§ Aim of the task
Lines in the listing below that hold "date" are the ones to copy.

§ Information provided
****************************************
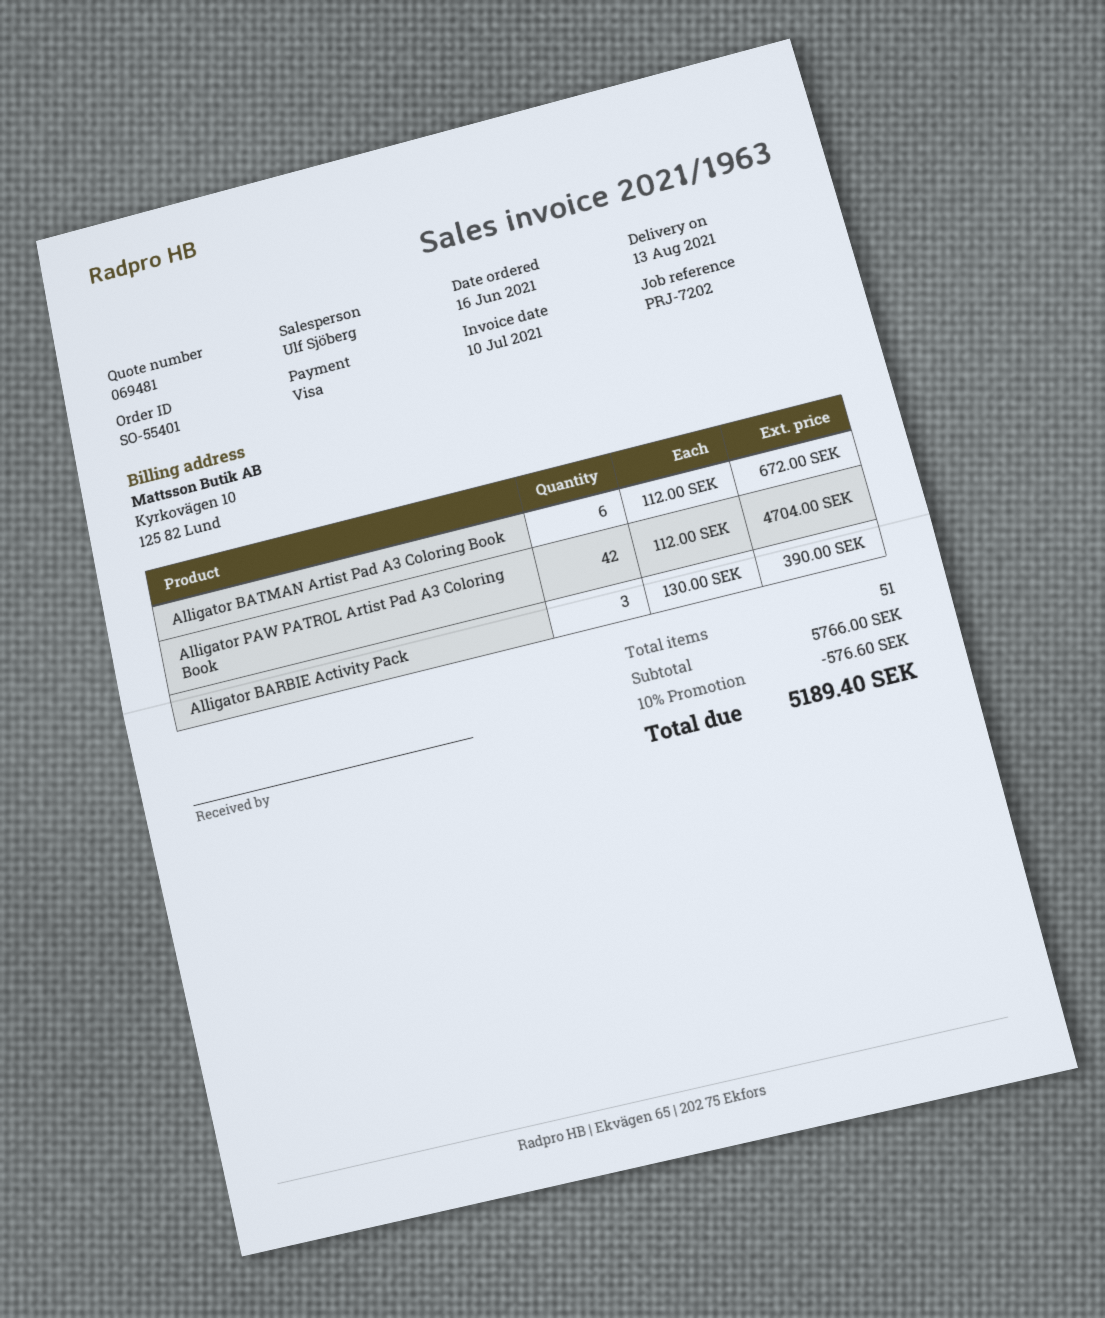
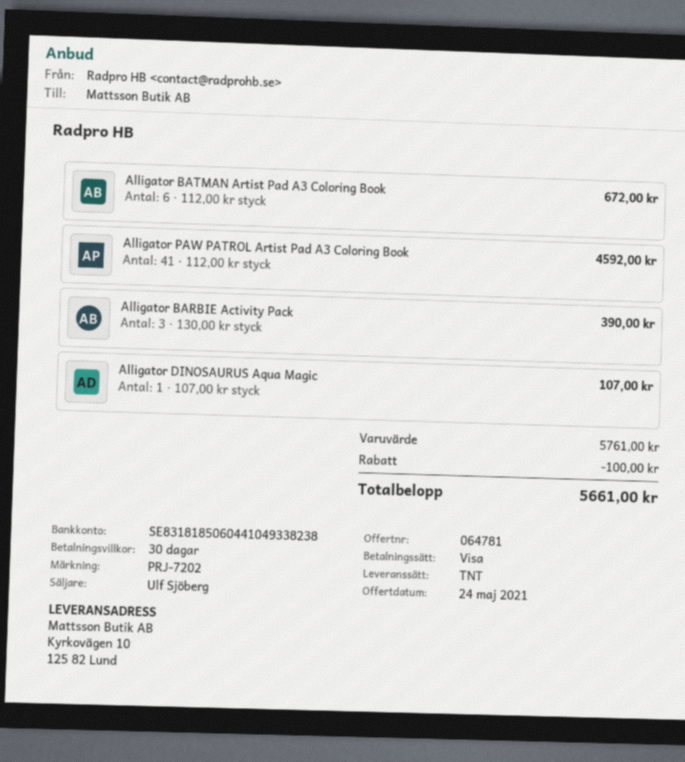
quote number: 069481 -> 064781
Alligator PAW PATROL Artist Pad A3 Coloring Book: 42 x 112.00 = 4704.00 -> 41 x 112.00 = 4592.00
Alligator DINOSAURUS Aqua Magic: none -> 1 x 107.00 = 107.00
subtotal: 5766.00 -> 5761.00
discount: 576.60 -> 100.00
total: 5189.40 -> 5661.00

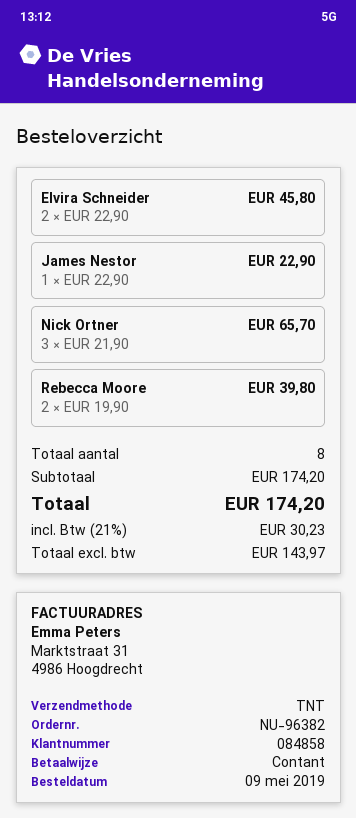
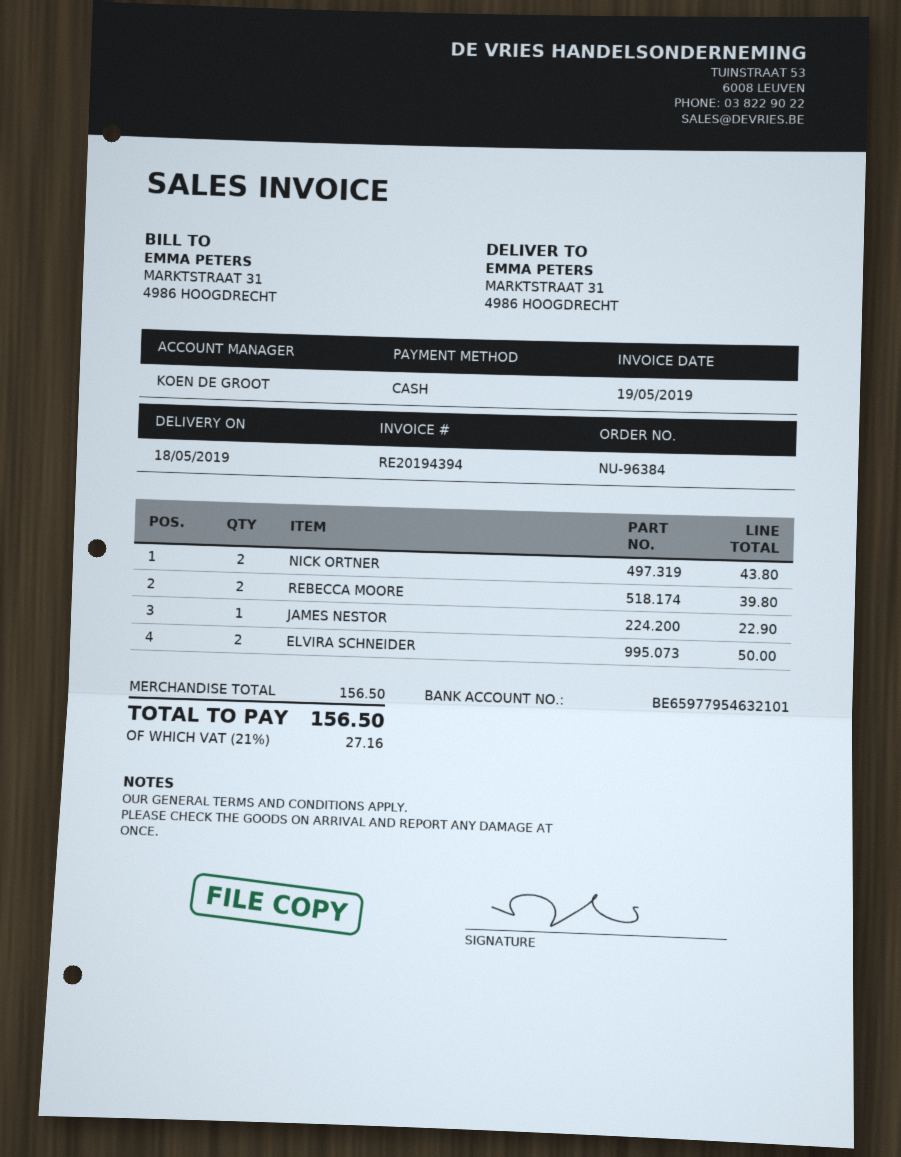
order number: NU-96382 -> NU-96384
Elvira Schneider: 2 for 45.80 -> 2 for 50.00
Nick Ortner: 3 for 65.70 -> 2 for 43.80
subtotal: 174.20 -> 156.50
tax: 21% = 30.23 -> 21% = 27.16
total: 174.20 -> 156.50

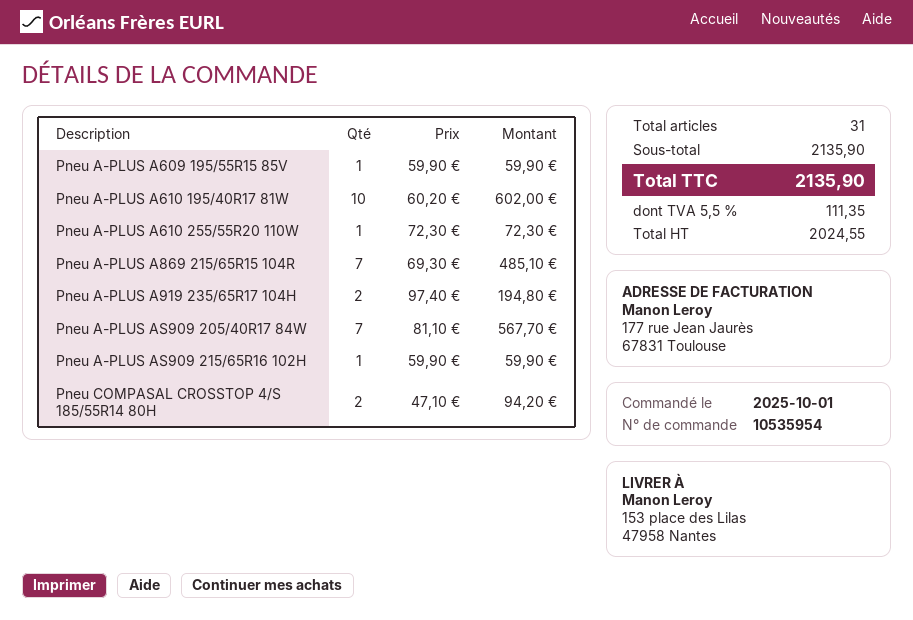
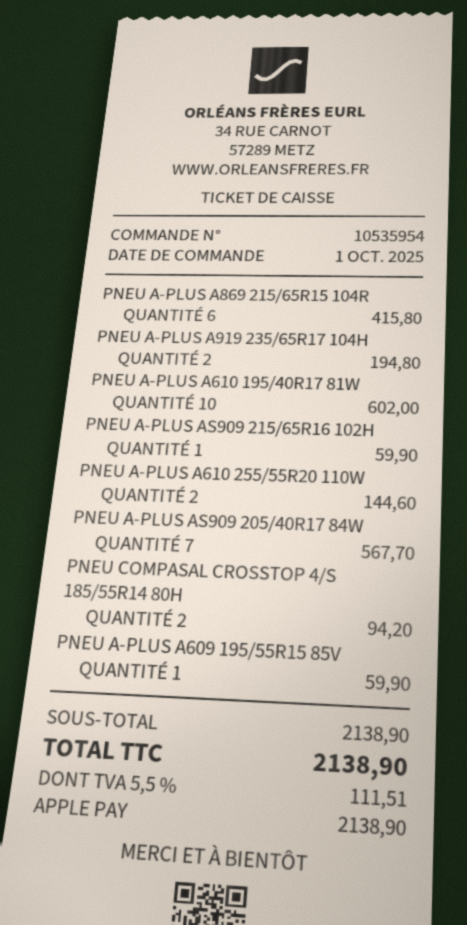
Pneu A-PLUS A610 255/55R20 110W: 1 for 72.30 -> 2 for 144.60
Pneu A-PLUS A869 215/65R15 104R: 7 for 485.10 -> 6 for 415.80
subtotal: 2135.90 -> 2138.90
tax: 5.5% = 111.35 -> 5.5% = 111.51
total: 2135.90 -> 2138.90

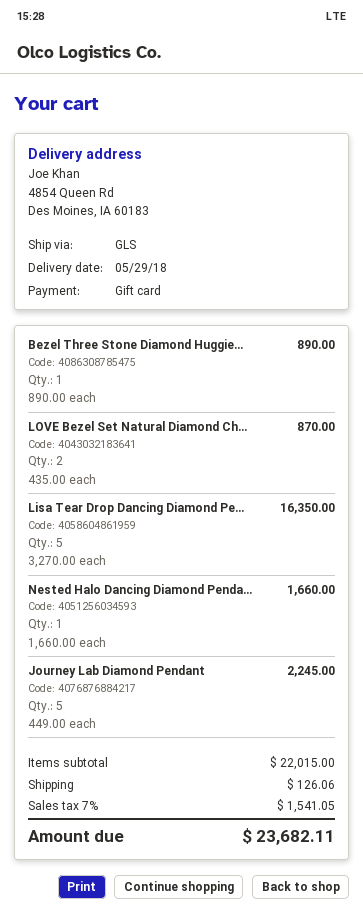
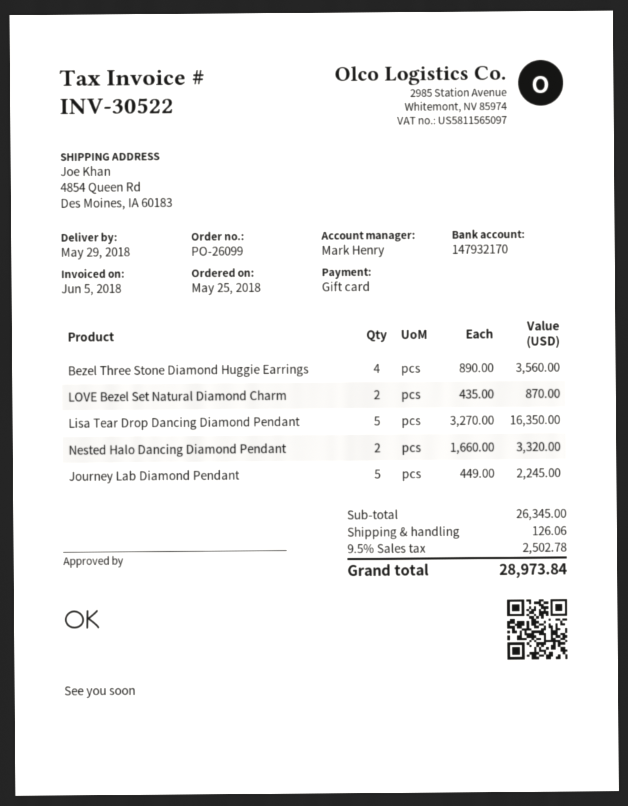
Bezel Three Stone Diamond Huggie...: 1 x 890.00 = 890.00 -> 4 x 890.00 = 3560.00
Nested Halo Dancing Diamond Penda...: 1 x 1660.00 = 1660.00 -> 2 x 1660.00 = 3320.00
subtotal: 22015.00 -> 26345.00
tax: 7% = 1541.05 -> 9.5% = 2502.78
total: 23682.11 -> 28973.84

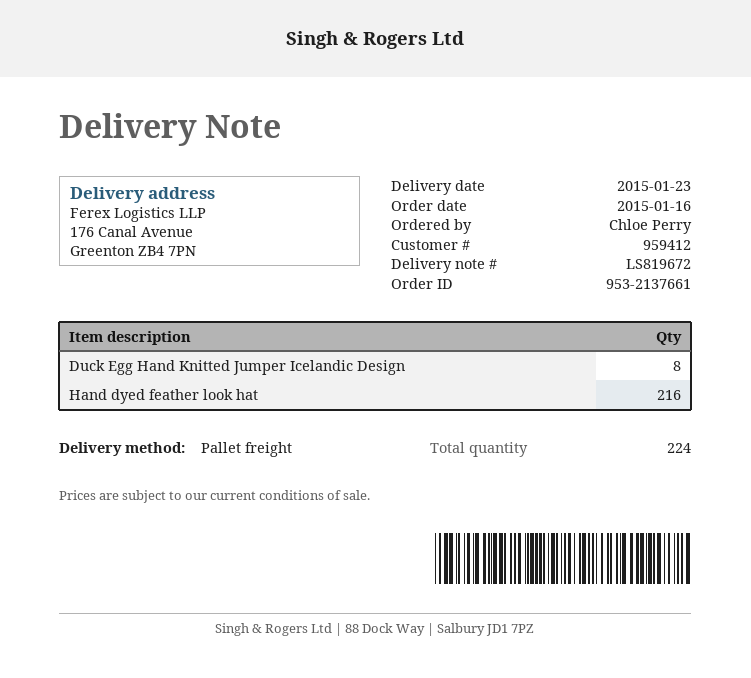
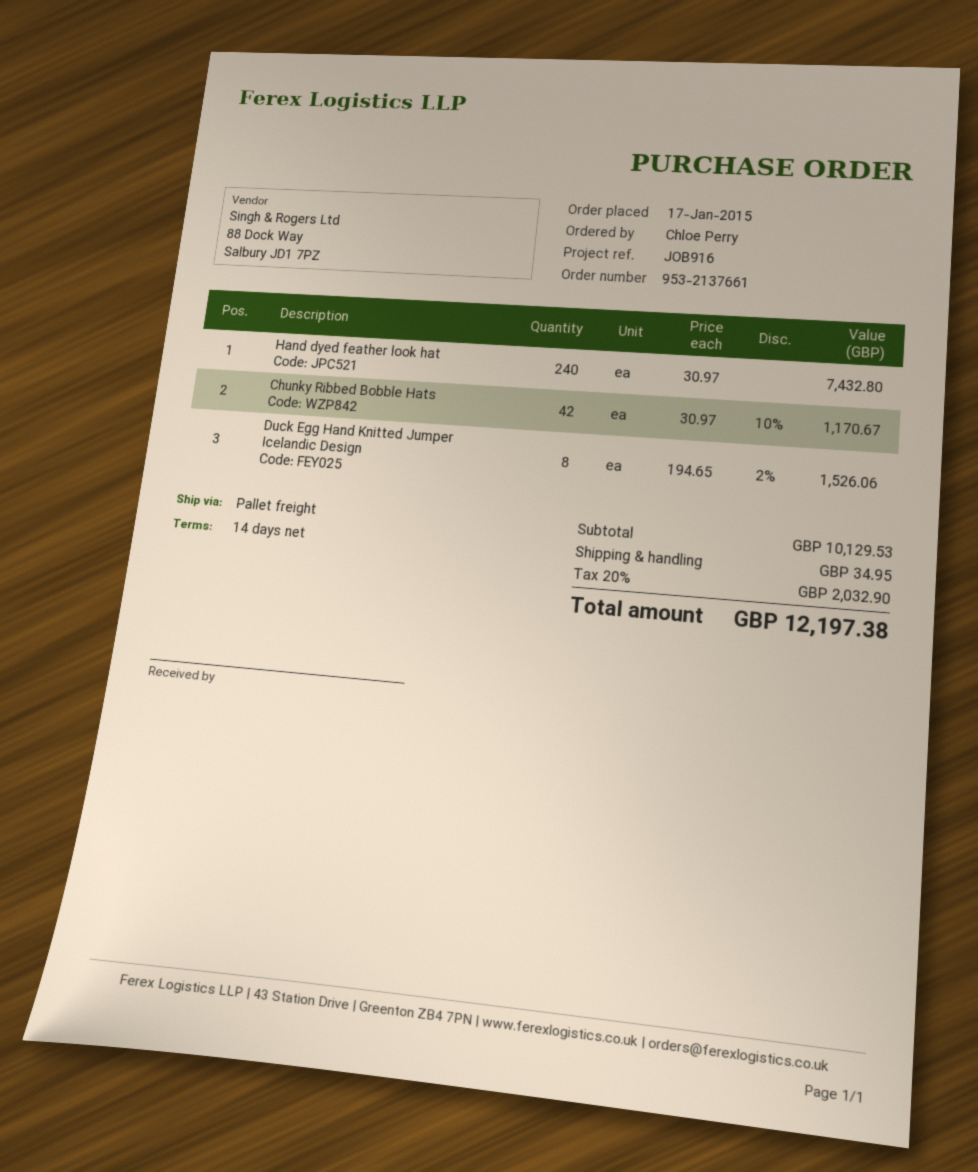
order date: 2015-01-16 -> 2015-01-17
Hand dyed feather look hat: 216 -> 240
Chunky Ribbed Bobble Hats: none -> 42

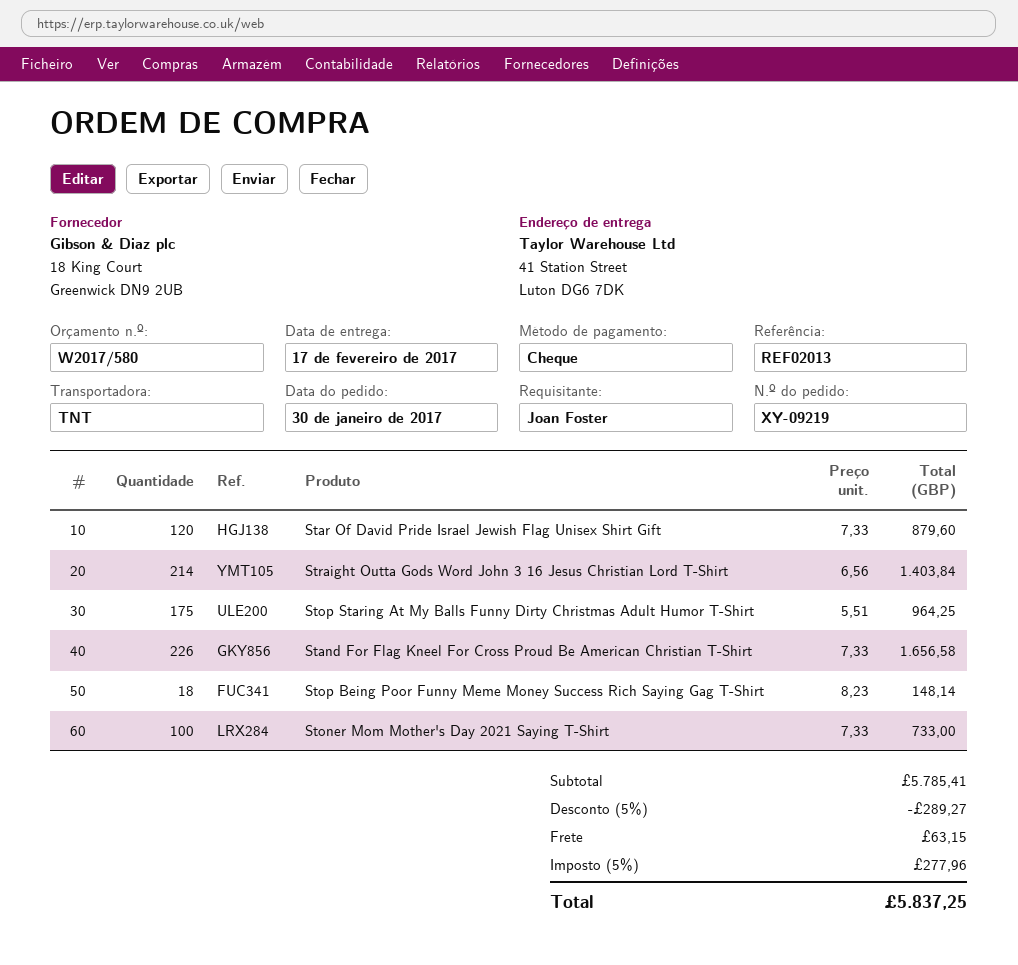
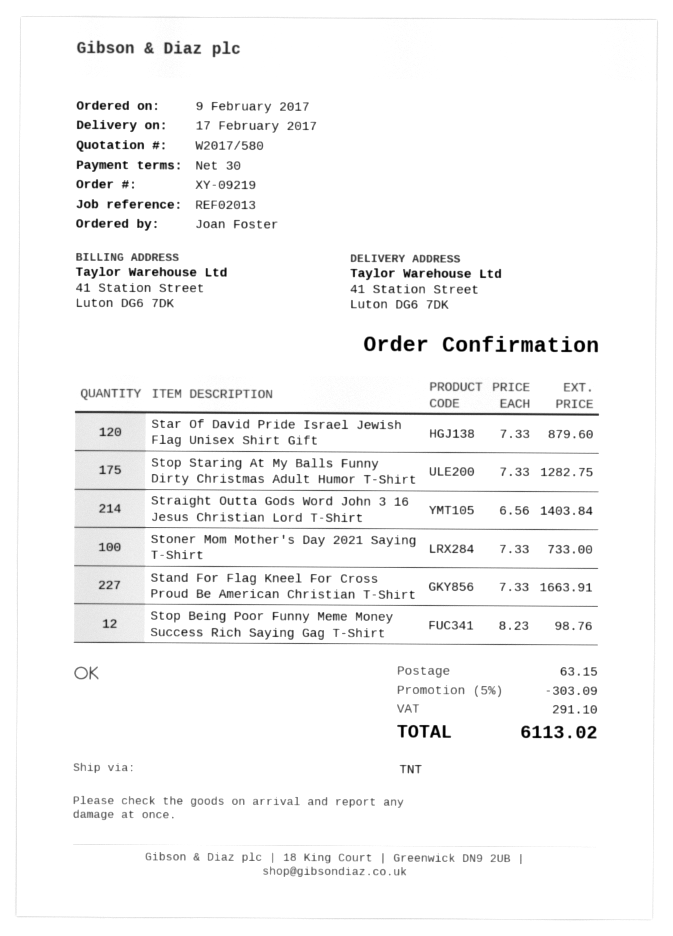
order date: 2017-01-30 -> 2017-02-09
Stop Staring At My Balls Funny Dirty Christmas Adult Humor T-Shirt: 175 x 5.51 = 964.25 -> 175 x 7.33 = 1282.75
Stand For Flag Kneel For Cross Proud Be American Christian T-Shirt: 226 x 7.33 = 1656.58 -> 227 x 7.33 = 1663.91
Stop Being Poor Funny Meme Money Success Rich Saying Gag T-Shirt: 18 x 8.23 = 148.14 -> 12 x 8.23 = 98.76
discount: 5% = 289.27 -> 5% = 303.09
tax: 277.96 -> 291.10
total: 5837.25 -> 6113.02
****************************************
§ Your solution
order date: 2015-01-16 -> 2015-01-17
order date: 2017-01-30 -> 2017-02-09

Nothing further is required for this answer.